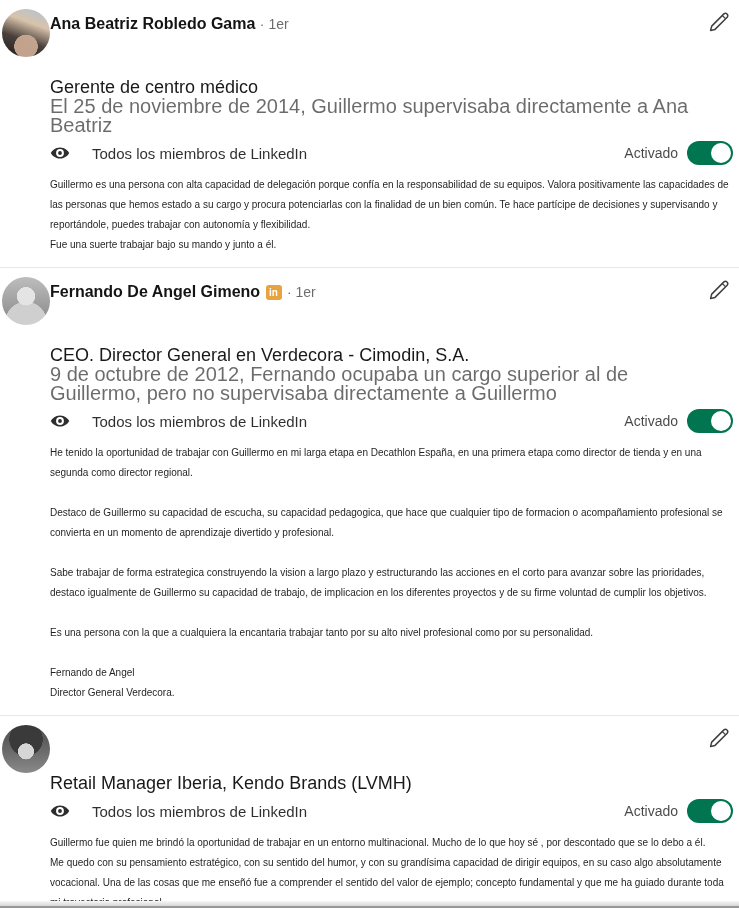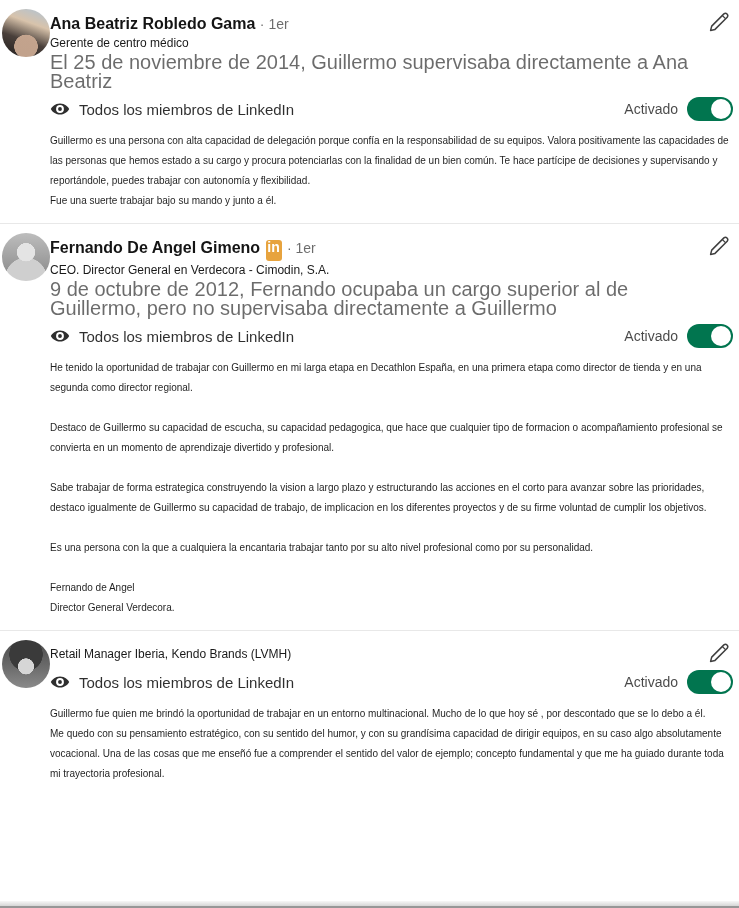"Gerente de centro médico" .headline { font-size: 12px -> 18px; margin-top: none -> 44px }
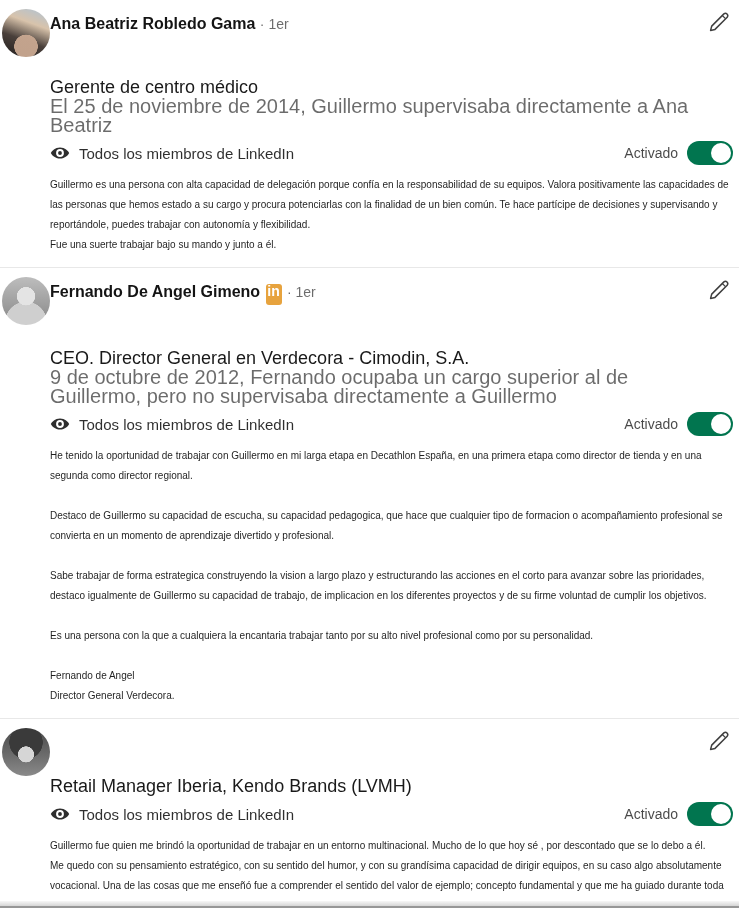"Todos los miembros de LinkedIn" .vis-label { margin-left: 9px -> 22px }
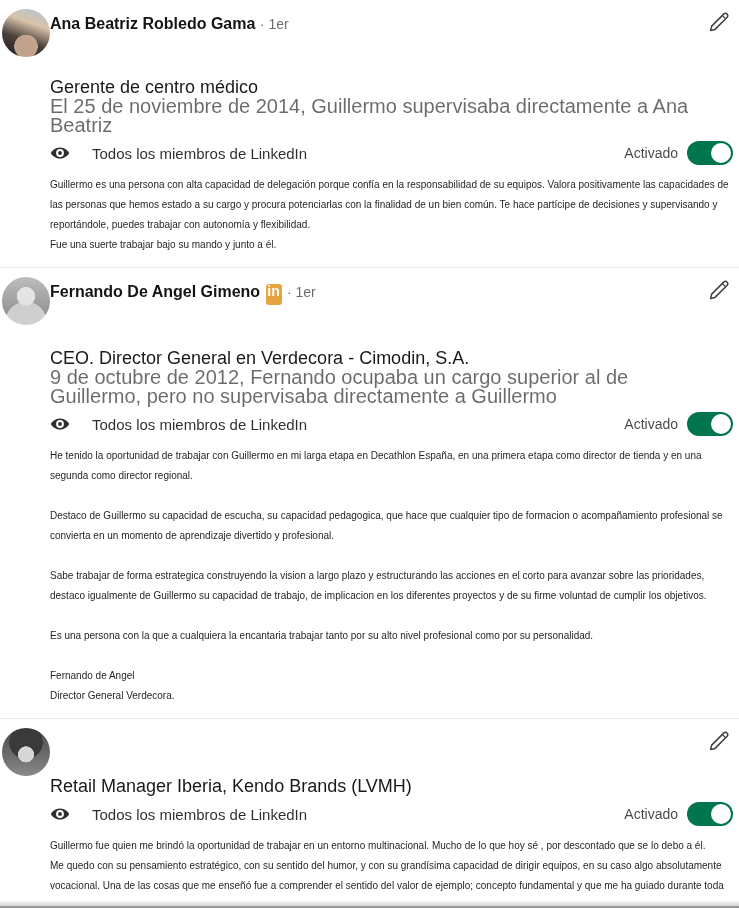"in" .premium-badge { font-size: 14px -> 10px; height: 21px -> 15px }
==
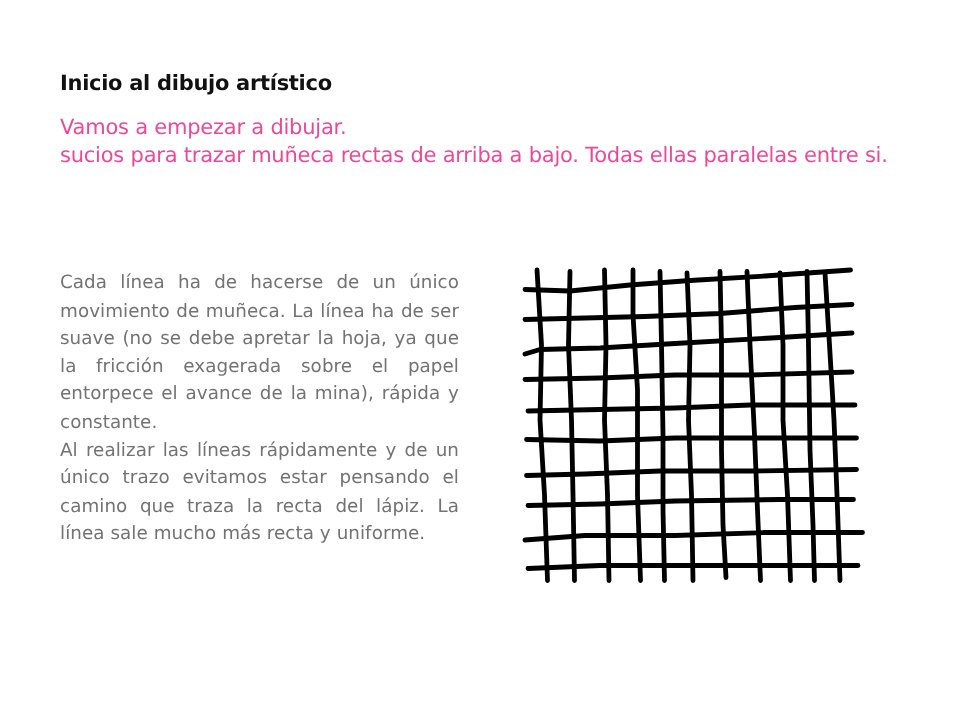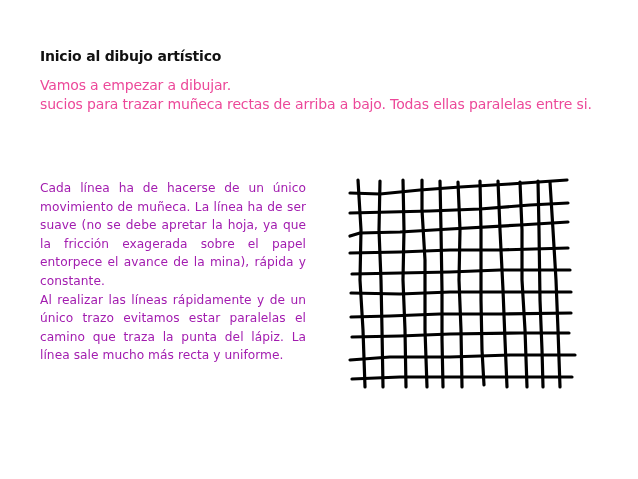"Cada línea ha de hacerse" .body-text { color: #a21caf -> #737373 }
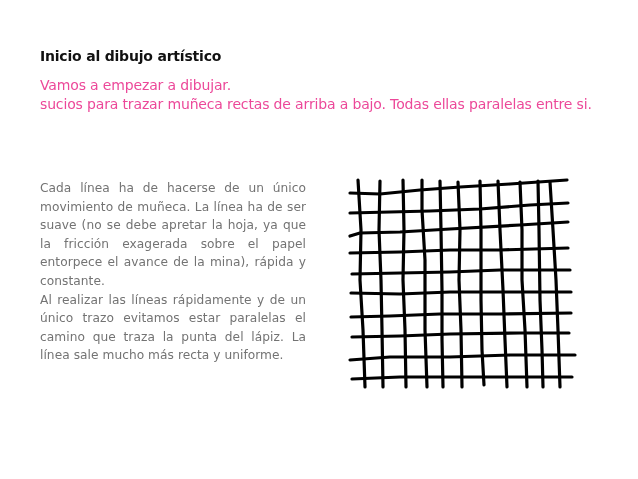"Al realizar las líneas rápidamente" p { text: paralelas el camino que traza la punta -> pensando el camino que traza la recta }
* * *
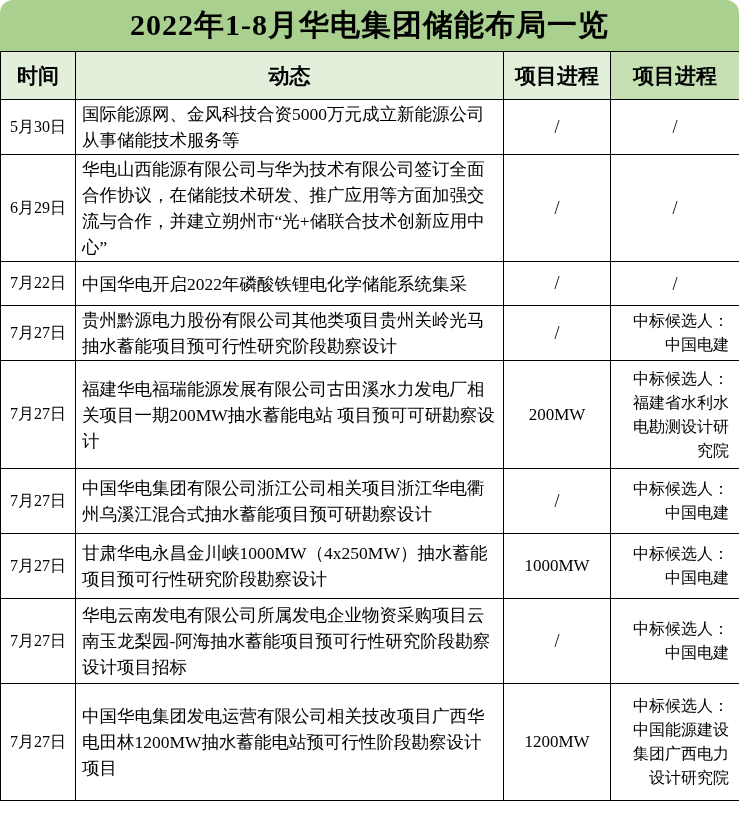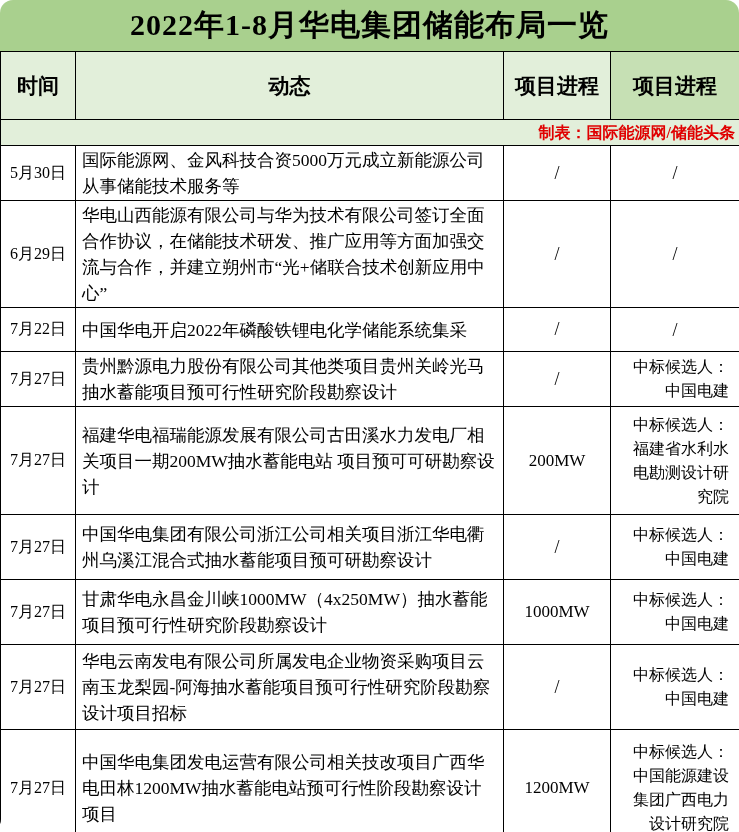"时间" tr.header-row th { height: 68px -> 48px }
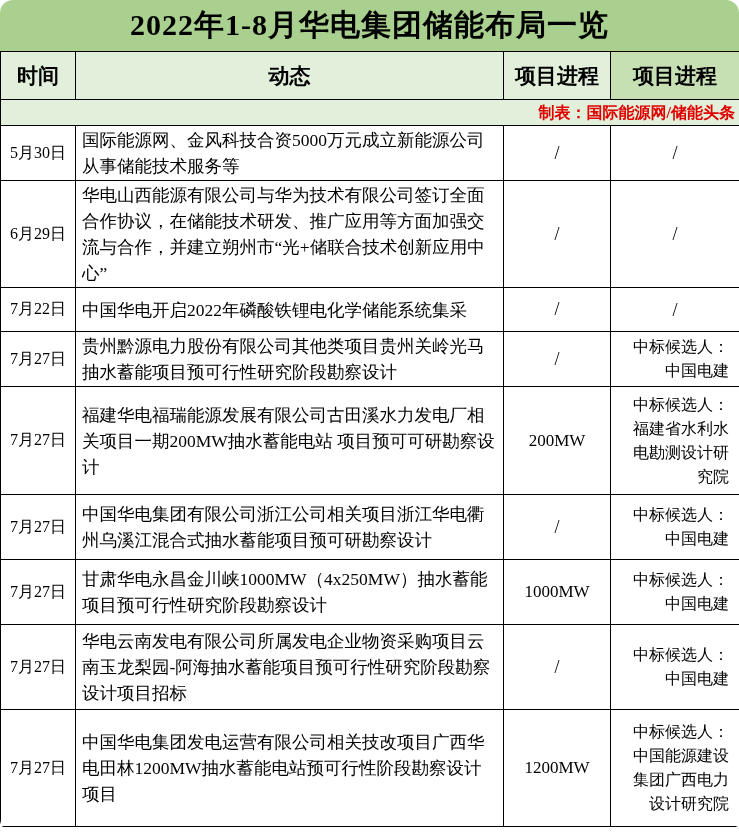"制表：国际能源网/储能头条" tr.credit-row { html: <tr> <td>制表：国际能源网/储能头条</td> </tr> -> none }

## WHAT YOU SHOULD DO
Above are the records; return the lines in them from the one with "línea ha de" to the one with "realizar las líneas", inclusive, exactly and without images.

## SOLUTION TO THE EXERCISE
"Cada línea ha de hacerse" .body-text { color: #a21caf -> #737373 }
"Al realizar las líneas rápidamente" p { text: paralelas el camino que traza la punta -> pensando el camino que traza la recta }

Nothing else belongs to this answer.